A topic to ponder post-Cupid’s Day?
I’m slowing getting my way through Couples, John Updike’s famed fictional account of 1960s marital discord and sexual philandering amongst prosperous and dissatisfied Boston suburbanites. The book dissects the inner lives of its characters. They’re fairly ordinary, recognizable WASPs, who, despite their outward appearance of success and happiness, are miserable and lonely.
No, this book is no pick-me-up, but it is captivating to read as this very talented observer of human interaction and psychology peels away at his characters and the society that has formed them. As for the subject of this post—swinging couples and infidelity—I just finished the chapter that deals with the wife-swapping amongst two couples, the Smiths and the Applebys. The husbands, Harold Smith and Frank Appleby work in downtown Boston in jobs having to do with finance. Their wives, Marcia Smith and Janet Appleby, oversee care of their fashionably outfitted offspring and homes back in the suburb of Tarbox.
Frank Appleby, who likes to quote Shakespeare, and Marcia Smith start an affair. When voluptuous Janet Appleby finds out, she falls into the arms of Harold Smith. For some months, each of the adulterous pairs continues to meet up and have sex, all the while keeping these affairs a secret from their respective spouses. But a group of Tarbox friends, including the “Applesmiths,” take off for a winter holiday ski vacation at some New England mountain lodge.
The dreaded heterosexual foursome stay up later than anyone else drinking, smoking, dancing, and talking in rather frank and intimate ways. The one thing that amazes me about these characters is their stamina, for late night carousing and excessive consumption of alcohol. After two martinis I would be ready to curl and go to sleep at 9 p.m. I wouldn’t be able to stay up past midnight, dancing, flirting, and falling into some hot and heavy sex with my husband’s best friend.
On this particular night, as the couples are making their way up the stairs to their rooms, Frank and Harold finally acknowledge to each other that they are sleeping with each other’s wives. No hard feelings, old chap. In fact, the tipsy collegial husbands agree to switch rooms. Frank Appleby will go into Marcia and Harold Smith’s room and do it with Marcia, while Harold Smith will go into Frank and Janet Appleby’s room and do it with Janet. The wives comply, but with mixed feelings.

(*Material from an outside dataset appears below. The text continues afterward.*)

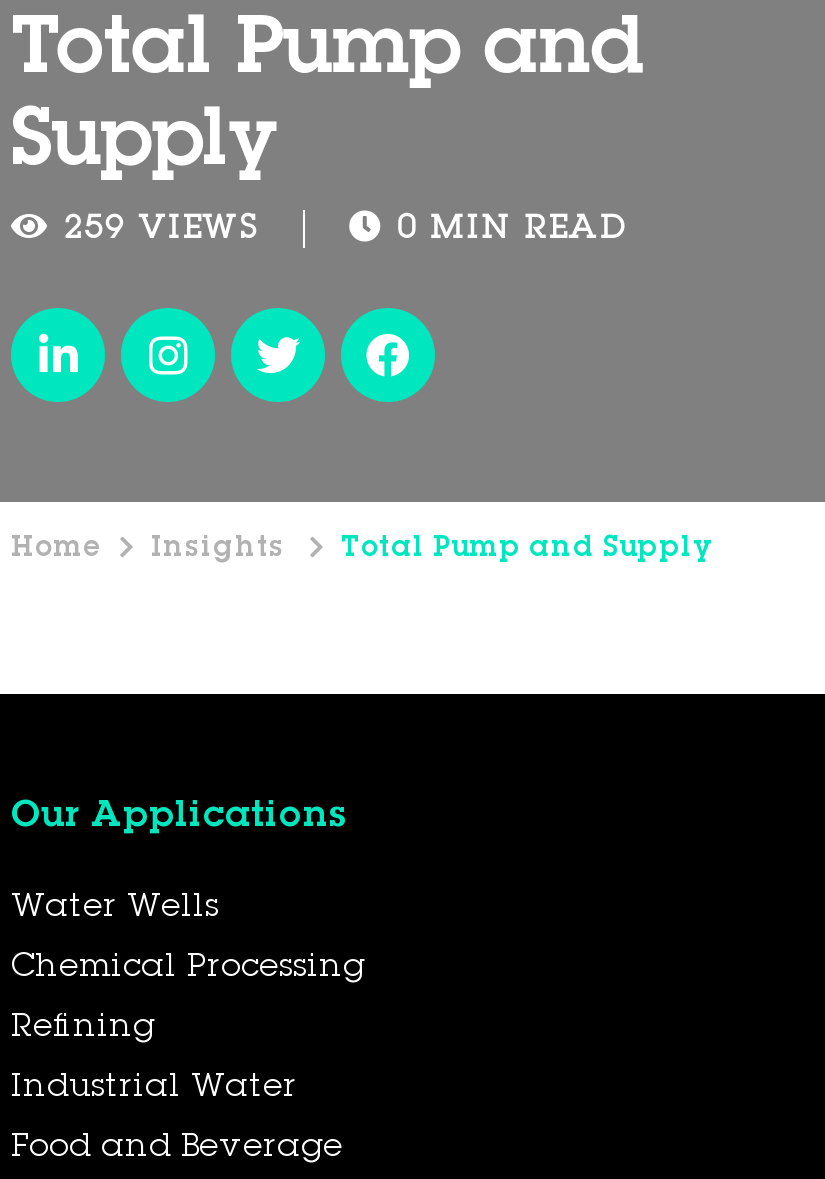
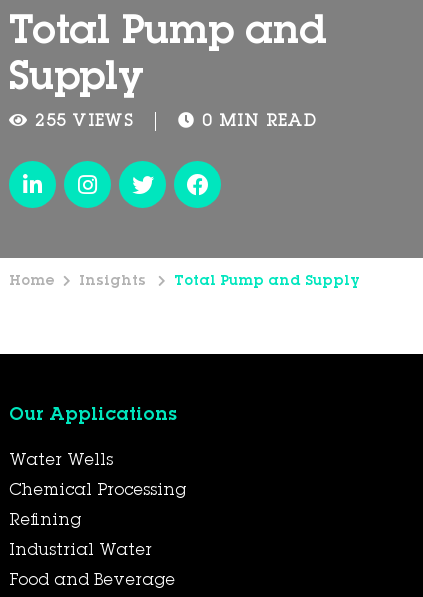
[64,214,259,246] 259 VIEWS -> [35,114,133,130] 255 VIEWS

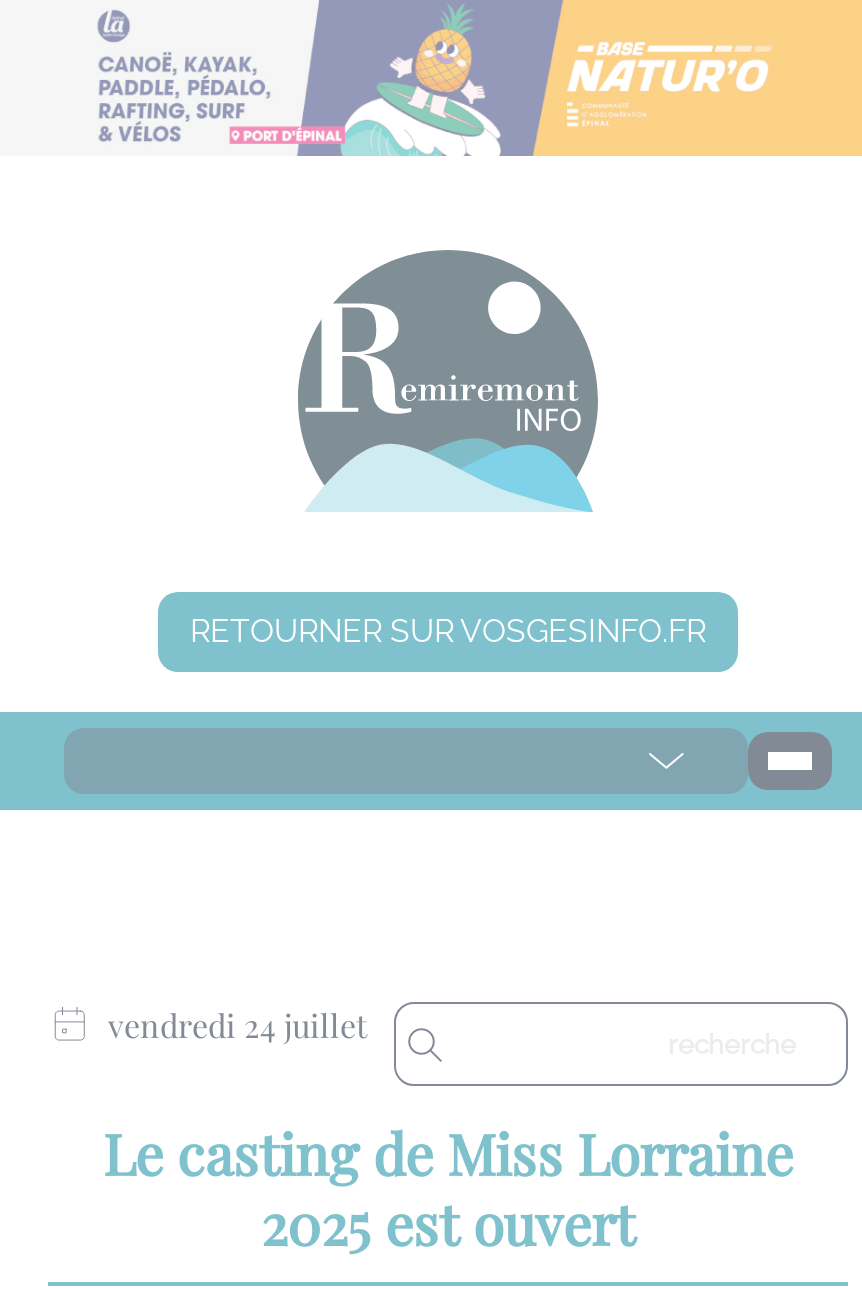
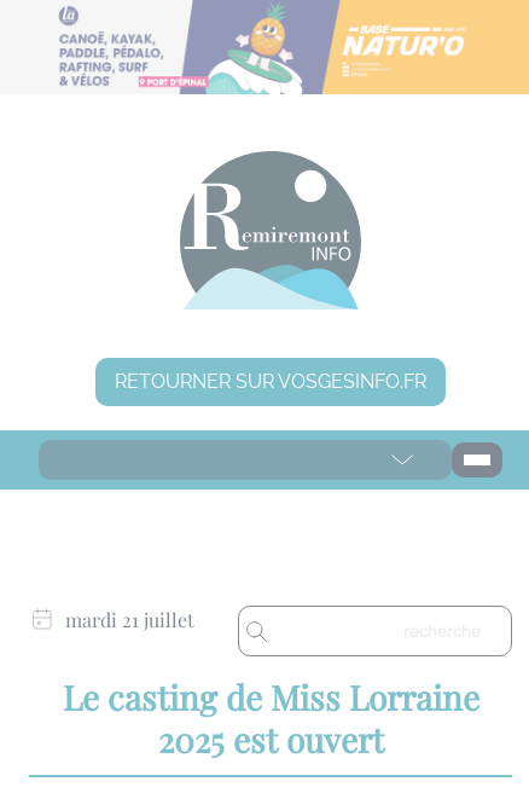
[108,1004,368,1046] vendredi 24 juillet -> [65,607,194,632] mardi 21 juillet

Wife-swapping: The practice seems like such a relic of the 1950s, 1960s and 1970s: the decades that introduced
Playboy and
Cosmopolitan magazines, go-go boots, birth control pills, 1972's bestselling
The Joy of Sex, and the then racy 1969 wife-swapping film
Bob and Carol and Ted and Alice (pictured above) into the social landscape. Wife-swiping, according to literary and film chronicles of the time, took place amongst educated, liberal middle-and upper-middle-class suburbanites. Maybe the participants in these alleged practices felt the weight and regret of mid-life fast approaching--life slipping them by--and they wanted to enjoy a last grasp of youth by adopting the mores and practices of the youth- and counter-culture-driven Sexual Revolution. The mantra these middle-class sexual revolutionaries embraced was that marriage and life-long monogamy are so passé. And unrealistic, considering that improved medical care and prosperity increased life spans. The big question they asked: Could you really commit to having sex with the same person for 10, 20, 30, 40, 50 years?
As much as I’d like to enjoy Updike's book as a time capsule, it gets me wondering how much extra-marital boinking (do people really use this term anymore?) is going on amongst my friends and suburban neighbors. Look up the statistics on infidelity, and you’ll get varying numbers on how many men cheat on their wives, and women cheat on their husbands. One figure suggests infidelity is a factor in a third of all marriages.
If that’s the case, it must be going on, but it pains me to say that I’m a bit out of the gossip loop in my Walnut Creek neighborhood. A big drawback: we don’t belong to the community swim club where the stay-at-home moms hang out together with their kids on summer afternoons, the kids compete in swim team, and the adults enjoy a lot of hot-summer-night socializing.
I see some of these couples at school and at my son’s sports games. They present themselves as exemplars of loving, loyal couplehood. I can’t imagine any of these people doing it with someone on the side. But who’s to know? Another couple’s marriage is such a strange, mysterious creature.
At the same time, I hear about couples breaking up. For example, there was the one couple in which Dad had affair. Now he’s married to his one-time mistress, and they have a new baby. Mom has remarried, too, to a man whose wife cheated on him by sleeping with the owner of a popular Walnut Creek restaurant. Now, after all the pain and loss, everyone, it seems, is content: The adults have wound up with their true loves, and, at the very least, the adults and the kids are making the best of life around new partnerships and around new and blended family units.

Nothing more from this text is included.